= Goal of the exercise =
Every line in the data below that holds "Mein" should be found and copied.

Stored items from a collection
--

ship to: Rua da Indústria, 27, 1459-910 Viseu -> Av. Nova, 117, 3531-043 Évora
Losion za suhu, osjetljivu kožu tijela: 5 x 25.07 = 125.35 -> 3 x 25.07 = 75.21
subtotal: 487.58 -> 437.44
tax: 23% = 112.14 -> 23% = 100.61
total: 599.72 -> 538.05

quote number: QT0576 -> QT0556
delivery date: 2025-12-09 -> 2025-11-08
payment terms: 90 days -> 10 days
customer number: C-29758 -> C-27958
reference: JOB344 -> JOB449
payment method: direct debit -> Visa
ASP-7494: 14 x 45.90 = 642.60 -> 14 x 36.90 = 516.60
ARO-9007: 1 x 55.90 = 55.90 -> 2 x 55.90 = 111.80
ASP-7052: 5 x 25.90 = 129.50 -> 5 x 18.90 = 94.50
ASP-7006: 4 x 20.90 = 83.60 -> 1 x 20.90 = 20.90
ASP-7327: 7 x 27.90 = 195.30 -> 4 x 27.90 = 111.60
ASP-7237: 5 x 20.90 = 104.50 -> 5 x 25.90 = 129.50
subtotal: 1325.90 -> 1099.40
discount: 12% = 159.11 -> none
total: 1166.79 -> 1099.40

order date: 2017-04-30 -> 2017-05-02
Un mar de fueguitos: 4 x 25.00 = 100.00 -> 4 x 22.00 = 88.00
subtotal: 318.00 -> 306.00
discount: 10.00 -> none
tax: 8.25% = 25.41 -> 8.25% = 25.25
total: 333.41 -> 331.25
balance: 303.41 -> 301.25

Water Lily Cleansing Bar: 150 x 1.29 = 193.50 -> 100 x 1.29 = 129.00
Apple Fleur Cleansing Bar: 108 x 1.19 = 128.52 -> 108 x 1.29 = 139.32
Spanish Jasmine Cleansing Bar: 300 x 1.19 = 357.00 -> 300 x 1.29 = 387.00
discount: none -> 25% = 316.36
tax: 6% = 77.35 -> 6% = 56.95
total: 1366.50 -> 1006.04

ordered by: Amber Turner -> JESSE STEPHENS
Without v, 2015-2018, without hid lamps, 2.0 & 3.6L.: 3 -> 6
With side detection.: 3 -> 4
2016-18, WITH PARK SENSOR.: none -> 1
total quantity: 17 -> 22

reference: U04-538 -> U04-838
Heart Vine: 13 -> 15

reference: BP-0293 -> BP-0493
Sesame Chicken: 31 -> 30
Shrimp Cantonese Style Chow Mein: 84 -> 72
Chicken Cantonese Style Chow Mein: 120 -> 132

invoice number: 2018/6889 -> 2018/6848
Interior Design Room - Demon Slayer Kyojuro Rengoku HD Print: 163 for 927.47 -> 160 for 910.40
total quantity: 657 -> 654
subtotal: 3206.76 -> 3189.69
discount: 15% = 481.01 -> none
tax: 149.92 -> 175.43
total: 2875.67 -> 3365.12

--

= Completed task =
Shrimp Cantonese Style Chow Mein: 84 -> 72
Chicken Cantonese Style Chow Mein: 120 -> 132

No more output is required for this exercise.